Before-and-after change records
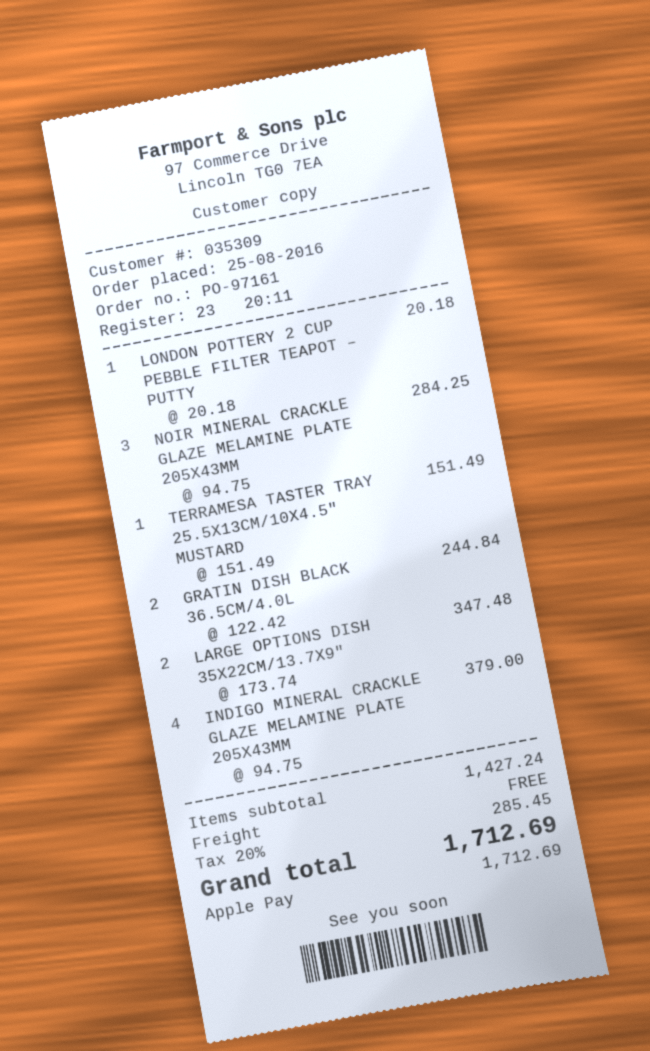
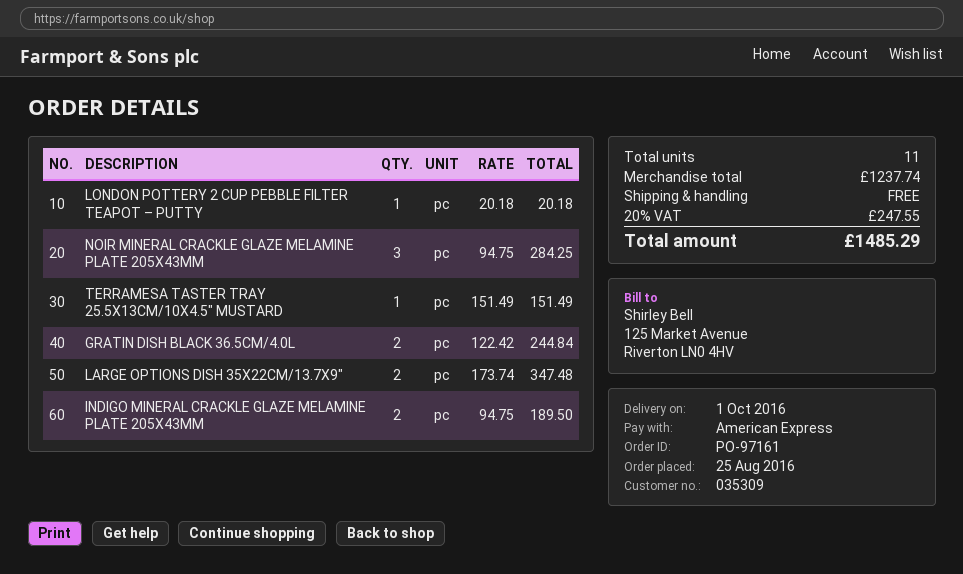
payment method: Apple Pay -> American Express
INDIGO MINERAL CRACKLE GLAZE MELAMINE PLATE 205X43MM: 4 x 94.75 = 379.00 -> 2 x 94.75 = 189.50
subtotal: 1427.24 -> 1237.74
tax: 20% = 285.45 -> 20% = 247.55
total: 1712.69 -> 1485.29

» To do
Nothing in the entries above should change when they are printed again, except that the pictures are dropped.

» Answer for this exercise
payment method: Apple Pay -> American Express
INDIGO MINERAL CRACKLE GLAZE MELAMINE PLATE 205X43MM: 4 x 94.75 = 379.00 -> 2 x 94.75 = 189.50
subtotal: 1427.24 -> 1237.74
tax: 20% = 285.45 -> 20% = 247.55
total: 1712.69 -> 1485.29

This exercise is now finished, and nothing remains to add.